[Data extracted from a collection]
###

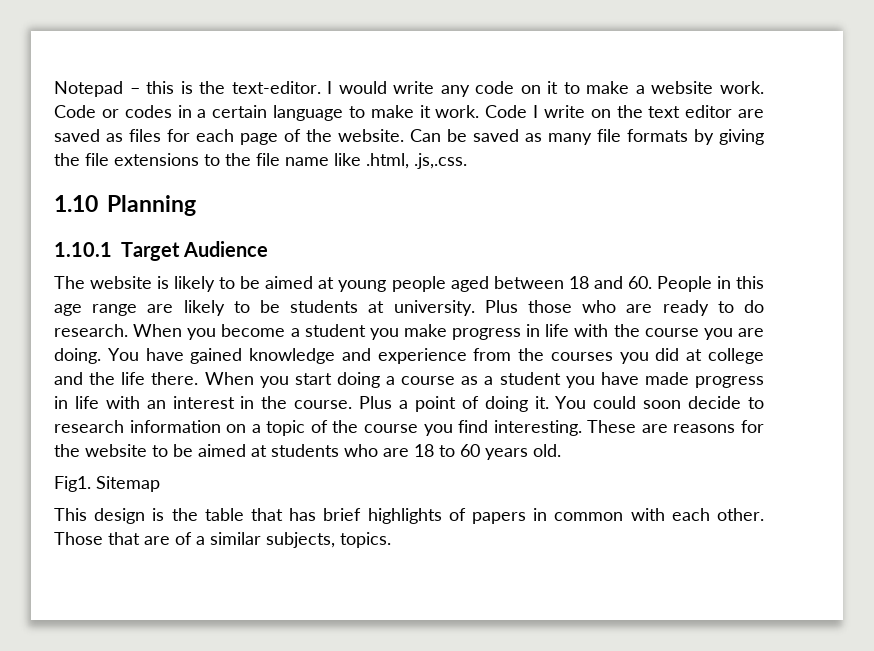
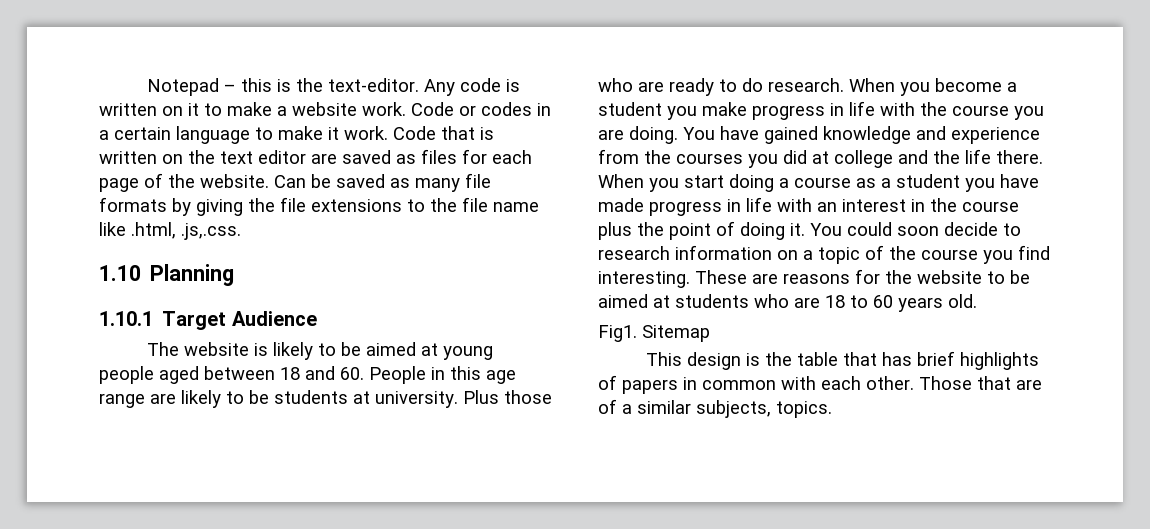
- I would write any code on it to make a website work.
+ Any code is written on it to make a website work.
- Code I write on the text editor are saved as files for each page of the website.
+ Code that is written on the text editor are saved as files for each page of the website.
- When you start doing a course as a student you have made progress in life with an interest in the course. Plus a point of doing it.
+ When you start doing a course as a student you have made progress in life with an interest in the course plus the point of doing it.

###

Every line that contains the string "write" should be copied from the records.

TASK OUTPUT –
- I would write any code on it to make a website work.
- Code I write on the text editor are saved as files for each page of the website.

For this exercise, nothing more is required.